= Beginning of Section =

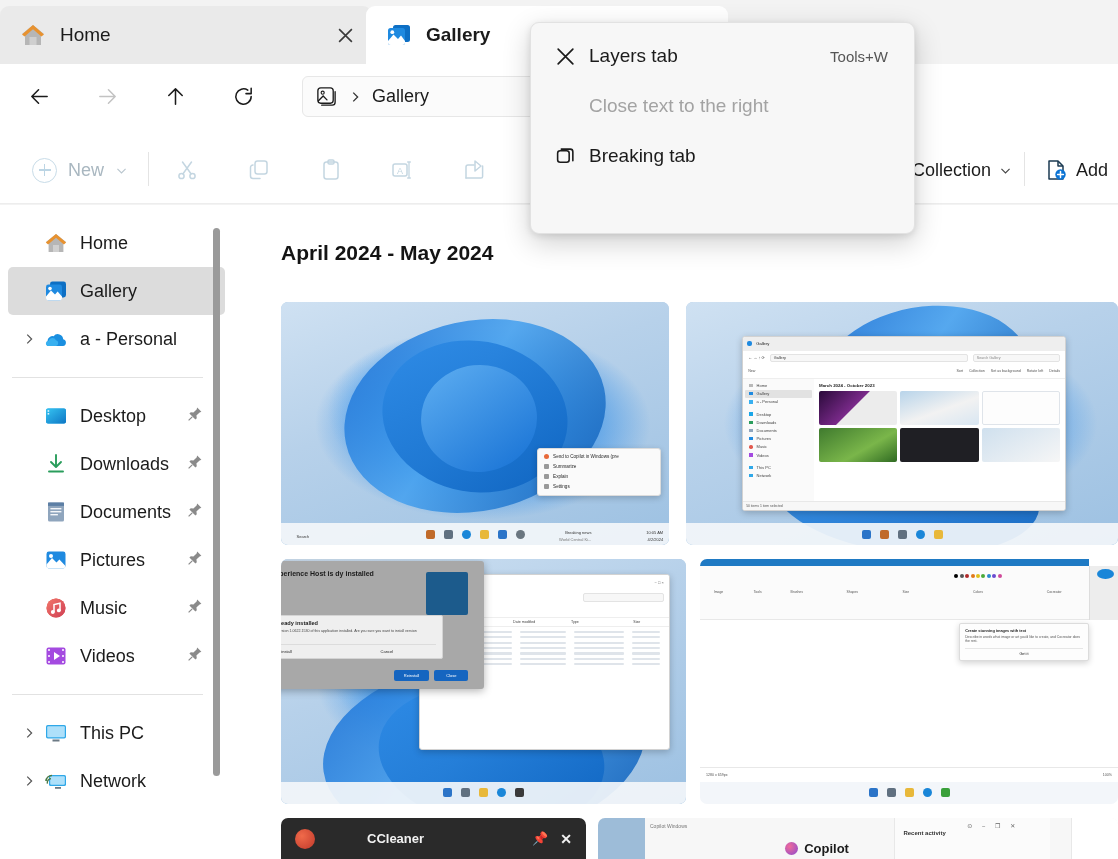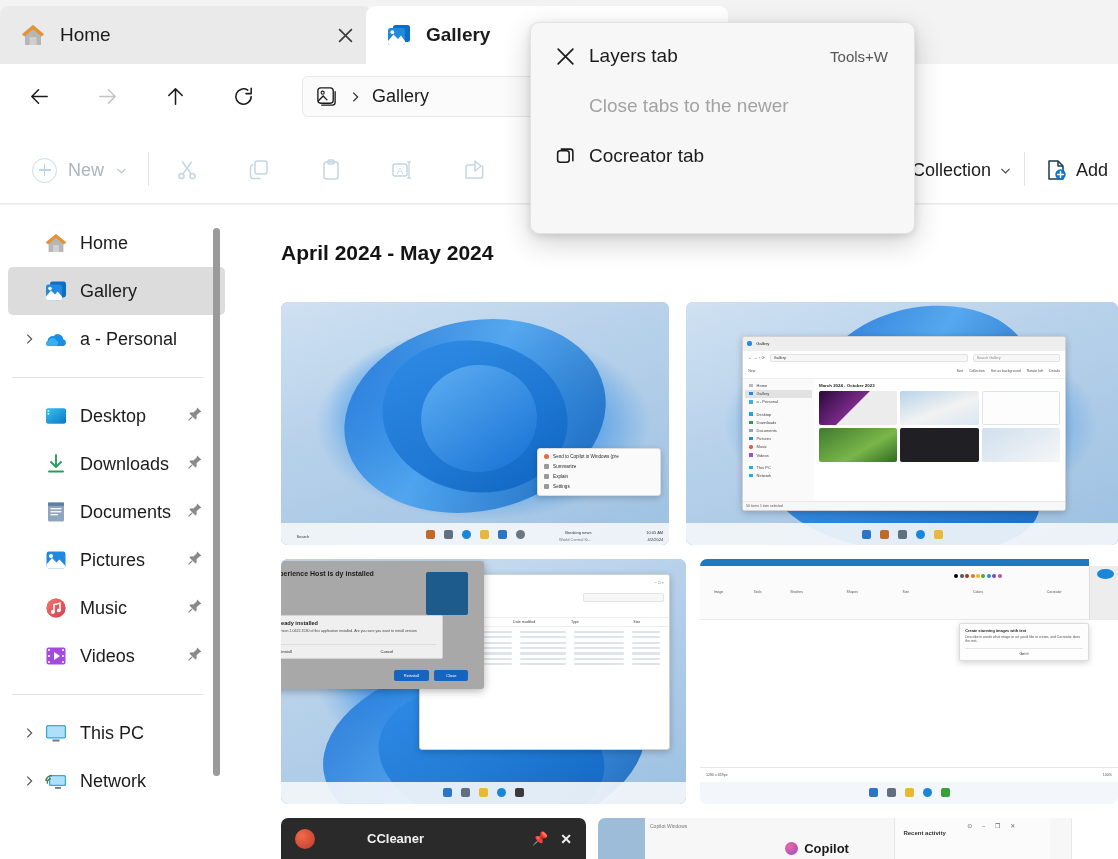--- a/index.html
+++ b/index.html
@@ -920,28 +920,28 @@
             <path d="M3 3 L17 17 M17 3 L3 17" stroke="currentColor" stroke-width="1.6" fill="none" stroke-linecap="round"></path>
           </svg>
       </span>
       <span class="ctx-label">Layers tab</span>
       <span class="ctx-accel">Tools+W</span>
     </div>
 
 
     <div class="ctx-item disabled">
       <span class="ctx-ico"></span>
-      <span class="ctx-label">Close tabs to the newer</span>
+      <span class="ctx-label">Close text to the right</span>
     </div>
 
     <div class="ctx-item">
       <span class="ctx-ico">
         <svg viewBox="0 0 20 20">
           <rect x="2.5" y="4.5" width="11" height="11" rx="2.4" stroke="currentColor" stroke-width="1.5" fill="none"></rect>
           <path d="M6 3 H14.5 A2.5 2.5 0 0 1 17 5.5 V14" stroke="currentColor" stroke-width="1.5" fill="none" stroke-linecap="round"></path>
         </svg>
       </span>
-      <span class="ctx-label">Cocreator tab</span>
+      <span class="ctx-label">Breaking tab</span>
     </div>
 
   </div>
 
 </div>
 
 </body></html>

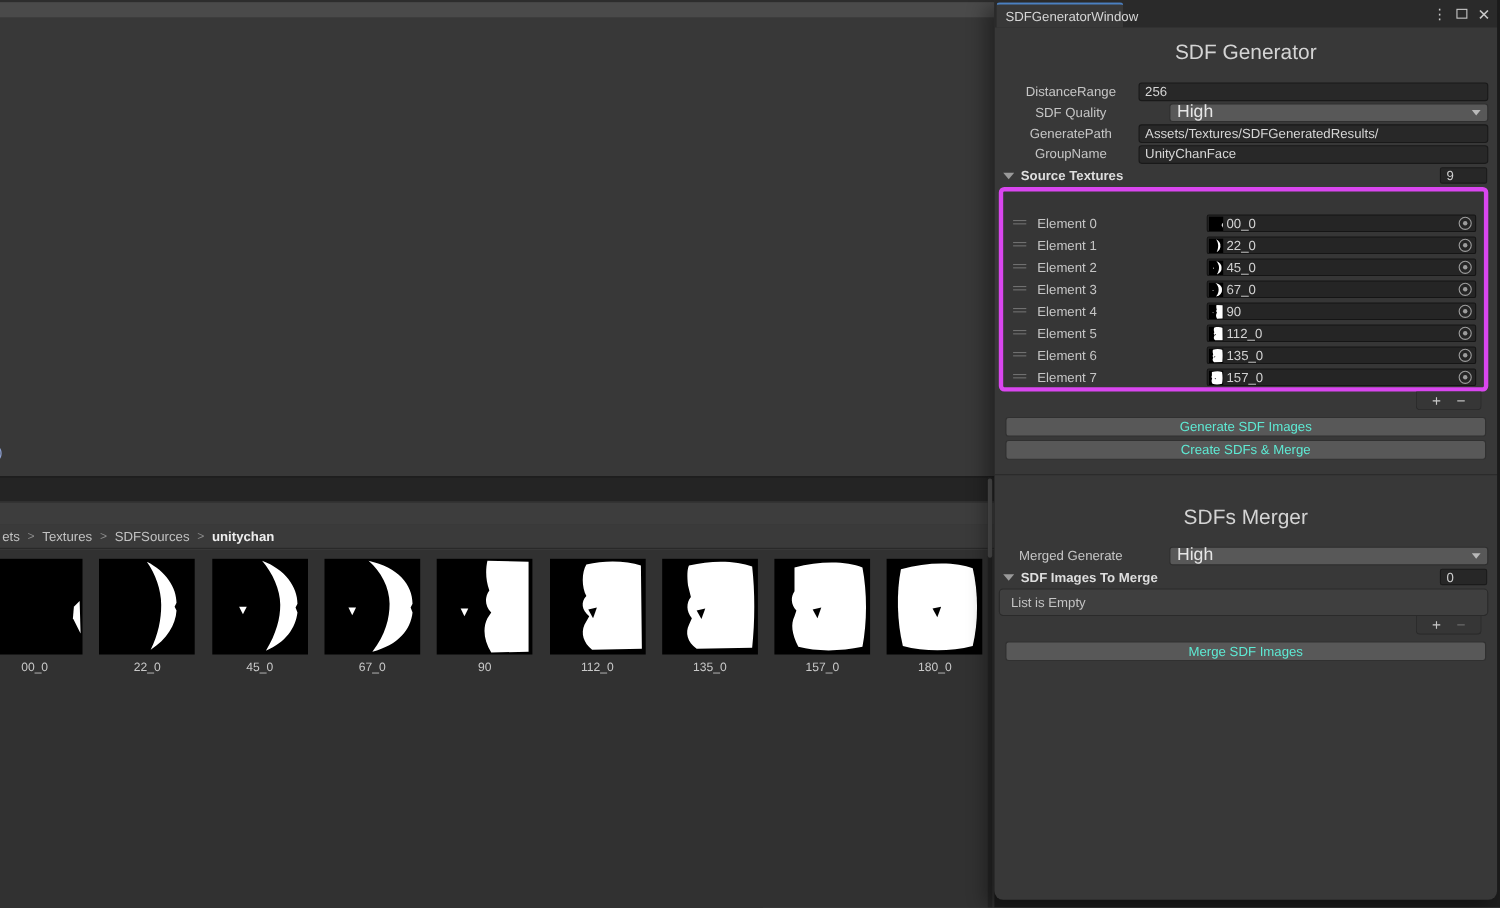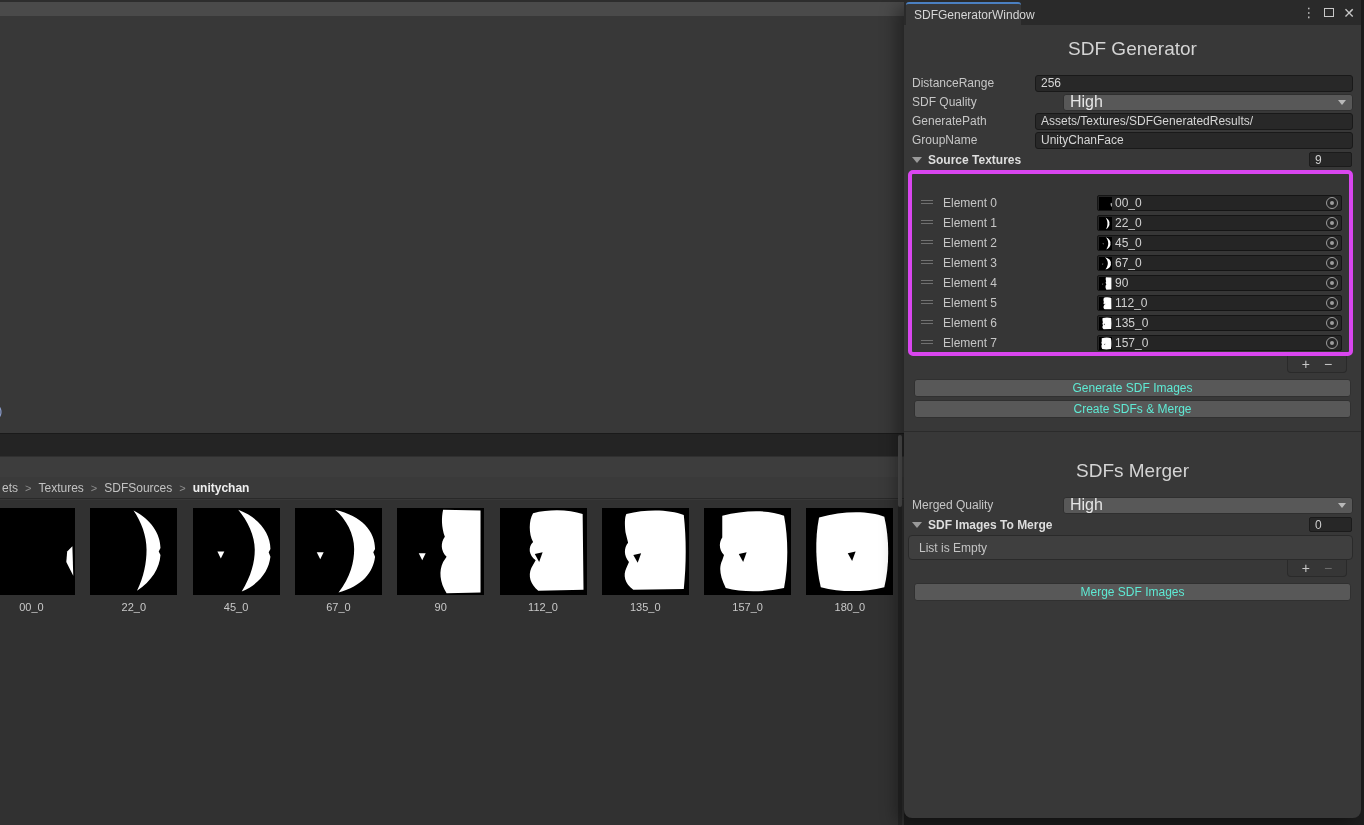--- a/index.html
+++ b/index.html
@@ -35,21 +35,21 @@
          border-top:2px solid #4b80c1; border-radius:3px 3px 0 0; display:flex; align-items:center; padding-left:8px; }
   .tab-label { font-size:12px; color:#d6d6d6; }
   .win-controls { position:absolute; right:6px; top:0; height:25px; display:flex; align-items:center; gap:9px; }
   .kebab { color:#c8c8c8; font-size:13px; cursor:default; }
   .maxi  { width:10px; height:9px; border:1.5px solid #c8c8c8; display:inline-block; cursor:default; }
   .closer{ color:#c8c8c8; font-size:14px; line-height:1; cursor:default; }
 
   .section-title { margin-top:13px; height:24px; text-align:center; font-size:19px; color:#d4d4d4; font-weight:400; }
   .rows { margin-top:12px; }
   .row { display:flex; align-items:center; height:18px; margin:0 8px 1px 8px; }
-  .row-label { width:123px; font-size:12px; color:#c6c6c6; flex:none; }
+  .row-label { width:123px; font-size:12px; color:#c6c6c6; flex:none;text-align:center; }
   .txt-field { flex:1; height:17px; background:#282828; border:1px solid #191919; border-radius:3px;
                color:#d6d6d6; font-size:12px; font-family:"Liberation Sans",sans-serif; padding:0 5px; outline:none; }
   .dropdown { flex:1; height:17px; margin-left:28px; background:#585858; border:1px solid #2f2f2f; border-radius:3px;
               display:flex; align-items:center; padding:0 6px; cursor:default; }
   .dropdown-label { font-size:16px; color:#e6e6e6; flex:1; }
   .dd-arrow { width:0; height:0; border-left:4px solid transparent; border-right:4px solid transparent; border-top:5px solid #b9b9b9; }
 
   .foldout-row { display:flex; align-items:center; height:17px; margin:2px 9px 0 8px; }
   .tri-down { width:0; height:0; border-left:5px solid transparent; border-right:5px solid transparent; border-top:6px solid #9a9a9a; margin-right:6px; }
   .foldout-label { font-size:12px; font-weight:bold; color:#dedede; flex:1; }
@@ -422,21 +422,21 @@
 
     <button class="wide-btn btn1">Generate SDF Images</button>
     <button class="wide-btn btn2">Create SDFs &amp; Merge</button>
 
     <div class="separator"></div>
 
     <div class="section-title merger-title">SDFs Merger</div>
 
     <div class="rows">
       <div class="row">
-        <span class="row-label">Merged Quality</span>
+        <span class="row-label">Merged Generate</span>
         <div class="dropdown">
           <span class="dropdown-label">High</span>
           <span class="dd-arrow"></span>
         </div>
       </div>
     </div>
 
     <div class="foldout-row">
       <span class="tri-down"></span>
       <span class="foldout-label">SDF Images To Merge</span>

= End of Section =

Your objective
I need every line of the data that has the word "center"; please list them.

Answer section
          border-top:2px solid #4b80c1; border-radius:3px 3px 0 0; display:flex; align-items:center; padding-left:8px; }
   .win-controls { position:absolute; right:6px; top:0; height:25px; display:flex; align-items:center; gap:9px; }
   .section-title { margin-top:13px; height:24px; text-align:center; font-size:19px; color:#d4d4d4; font-weight:400; }
   .row { display:flex; align-items:center; height:18px; margin:0 8px 1px 8px; }
+  .row-label { width:123px; font-size:12px; color:#c6c6c6; flex:none;text-align:center; }
               display:flex; align-items:center; padding:0 6px; cursor:default; }
   .foldout-row { display:flex; align-items:center; height:17px; margin:2px 9px 0 8px; }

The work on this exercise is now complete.